_YOUR GOAL_. Everything in the entries below should be restated exactly, except for the pictures.

_RECORDS FOR THIS EXERCISE_.
⁂
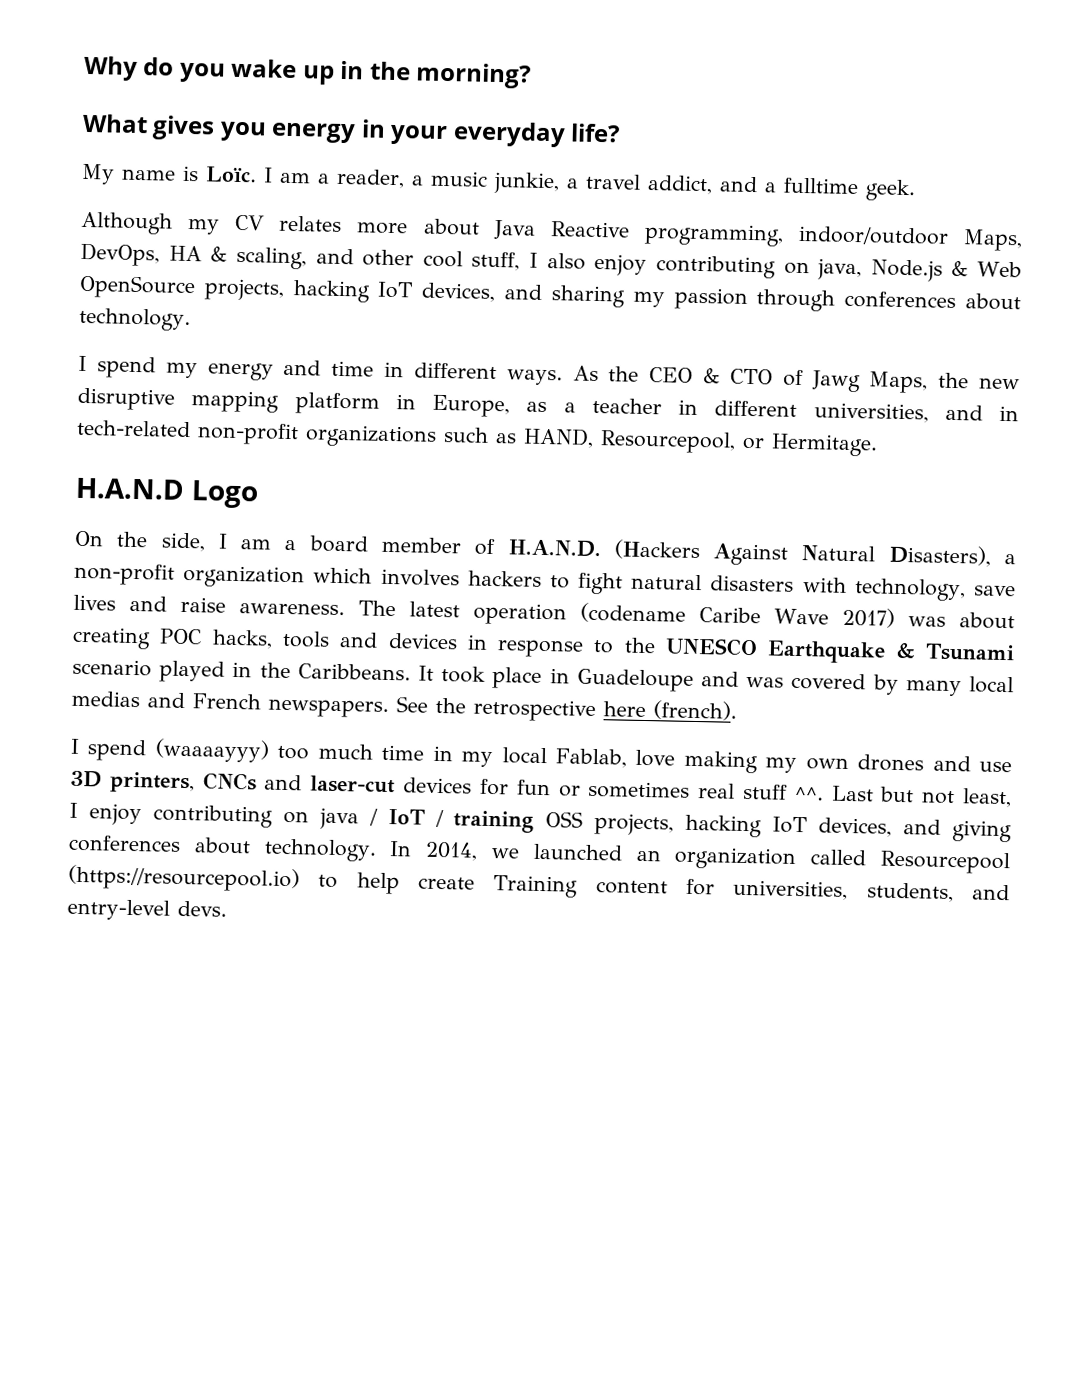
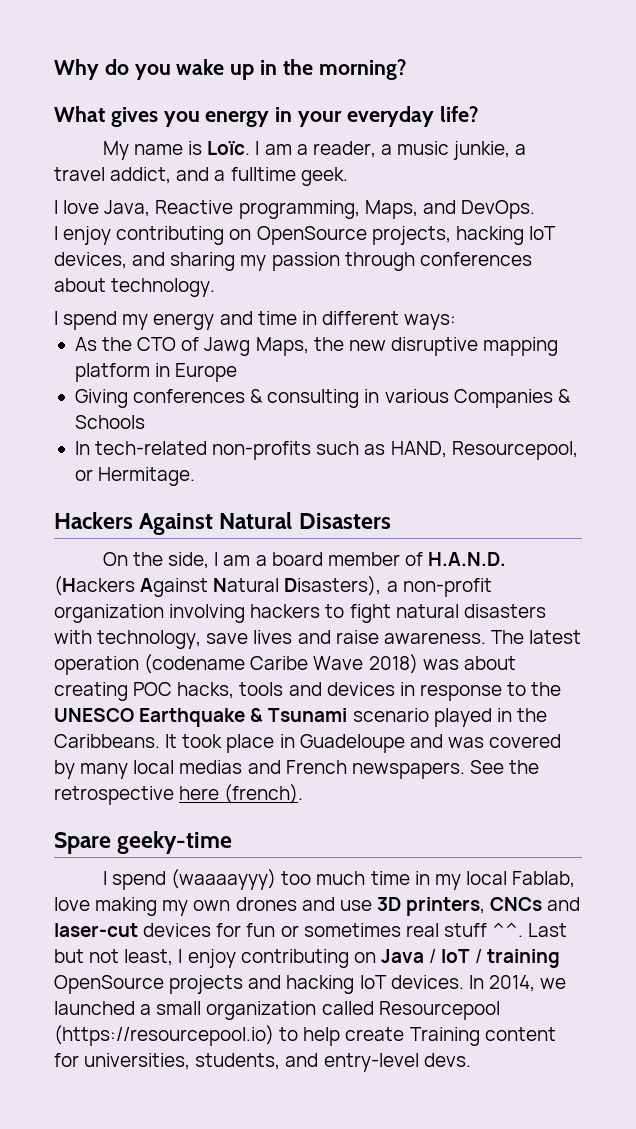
- Although my CV relates more about Java Reactive programming, indoor/outdoor Maps, DevOps, HA & scaling, and other cool stuff, I also enjoy contributing on java, Node.js & Web OpenSource projects, hacking IoT devices, and sharing my passion through conferences about technology.
+ I love Java, Reactive programming, Maps, and DevOps.
+ I enjoy contributing on OpenSource projects, hacking IoT devices, and sharing my passion through conferences about technology.
- I spend my energy and time in different ways. As the CEO & CTO of Jawg Maps, the new disruptive mapping platform in Europe, as a teacher in different universities, and in tech-related non-profit organizations such as HAND, Resourcepool, or Hermitage.
+ I spend my energy and time in different ways:
+ As the CTO of Jawg Maps, the new disruptive mapping platform in Europe
+ Giving conferences & consulting in various Companies & Schools
+ In tech-related non-profits such as HAND, Resourcepool, or Hermitage.
- H.A.N.D Logo
+ Hackers Against Natural Disasters
- On the side, I am a board member of H.A.N.D. (Hackers Against Natural Disasters), a non-profit organization which involves hackers to fight natural disasters with technology, save lives and raise awareness.
+ On the side, I am a board member of H.A.N.D. (Hackers Against Natural Disasters), a non-profit organization involving hackers to fight natural disasters with technology, save lives and raise awareness.
- The latest operation (codename Caribe Wave 2017) was about creating POC hacks, tools and devices in response to the UNESCO Earthquake & Tsunami scenario played in the Caribbeans.
+ The latest operation (codename Caribe Wave 2018) was about creating POC hacks, tools and devices in response to the UNESCO Earthquake & Tsunami scenario played in the Caribbeans.
+ Spare geeky-time
- Last but not least, I enjoy contributing on java / IoT / training OSS projects, hacking IoT devices, and giving conferences about technology.
+ Last but not least, I enjoy contributing on Java / IoT / training OpenSource projects and hacking IoT devices.
- In 2014, we launched an organization called Resourcepool (https://resourcepool.io) to help create Training content for universities, students, and entry-level devs.
+ In 2014, we launched a small organization called Resourcepool (https://resourcepool.io) to help create Training content for universities, students, and entry-level devs.

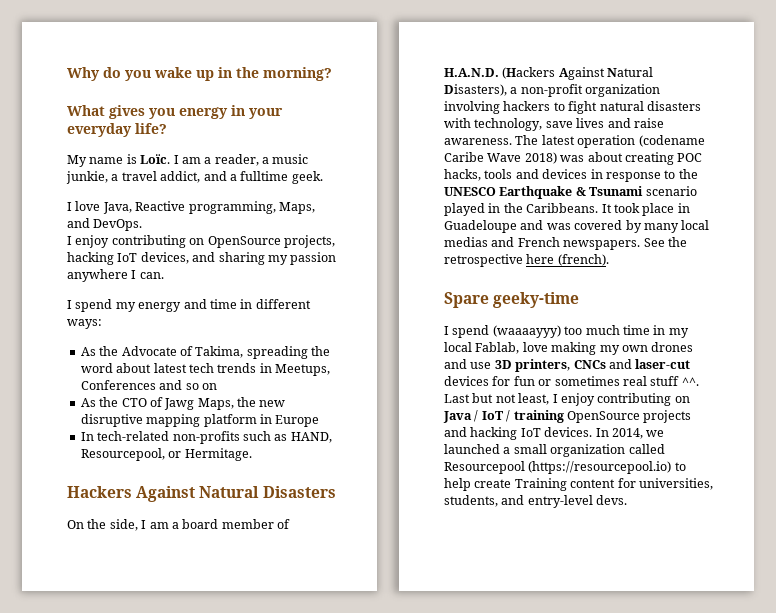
- I enjoy contributing on OpenSource projects, hacking IoT devices, and sharing my passion through conferences about technology.
+ I enjoy contributing on OpenSource projects, hacking IoT devices, and sharing my passion anywhere I can.
+ As the Advocate of Takima, spreading the word about latest tech trends in Meetups, Conferences and so on
- Giving conferences & consulting in various Companies & Schools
⁂
_RESULT BELOW_.
- Although my CV relates more about Java Reactive programming, indoor/outdoor Maps, DevOps, HA & scaling, and other cool stuff, I also enjoy contributing on java, Node.js & Web OpenSource projects, hacking IoT devices, and sharing my passion through conferences about technology.
+ I love Java, Reactive programming, Maps, and DevOps.
+ I enjoy contributing on OpenSource projects, hacking IoT devices, and sharing my passion through conferences about technology.
- I spend my energy and time in different ways. As the CEO & CTO of Jawg Maps, the new disruptive mapping platform in Europe, as a teacher in different universities, and in tech-related non-profit organizations such as HAND, Resourcepool, or Hermitage.
+ I spend my energy and time in different ways:
+ As the CTO of Jawg Maps, the new disruptive mapping platform in Europe
+ Giving conferences & consulting in various Companies & Schools
+ In tech-related non-profits such as HAND, Resourcepool, or Hermitage.
- H.A.N.D Logo
+ Hackers Against Natural Disasters
- On the side, I am a board member of H.A.N.D. (Hackers Against Natural Disasters), a non-profit organization which involves hackers to fight natural disasters with technology, save lives and raise awareness.
+ On the side, I am a board member of H.A.N.D. (Hackers Against Natural Disasters), a non-profit organization involving hackers to fight natural disasters with technology, save lives and raise awareness.
- The latest operation (codename Caribe Wave 2017) was about creating POC hacks, tools and devices in response to the UNESCO Earthquake & Tsunami scenario played in the Caribbeans.
+ The latest operation (codename Caribe Wave 2018) was about creating POC hacks, tools and devices in response to the UNESCO Earthquake & Tsunami scenario played in the Caribbeans.
+ Spare geeky-time
- Last but not least, I enjoy contributing on java / IoT / training OSS projects, hacking IoT devices, and giving conferences about technology.
+ Last but not least, I enjoy contributing on Java / IoT / training OpenSource projects and hacking IoT devices.
- In 2014, we launched an organization called Resourcepool (https://resourcepool.io) to help create Training content for universities, students, and entry-level devs.
+ In 2014, we launched a small organization called Resourcepool (https://resourcepool.io) to help create Training content for universities, students, and entry-level devs.

- I enjoy contributing on OpenSource projects, hacking IoT devices, and sharing my passion through conferences about technology.
+ I enjoy contributing on OpenSource projects, hacking IoT devices, and sharing my passion anywhere I can.
+ As the Advocate of Takima, spreading the word about latest tech trends in Meetups, Conferences and so on
- Giving conferences & consulting in various Companies & Schools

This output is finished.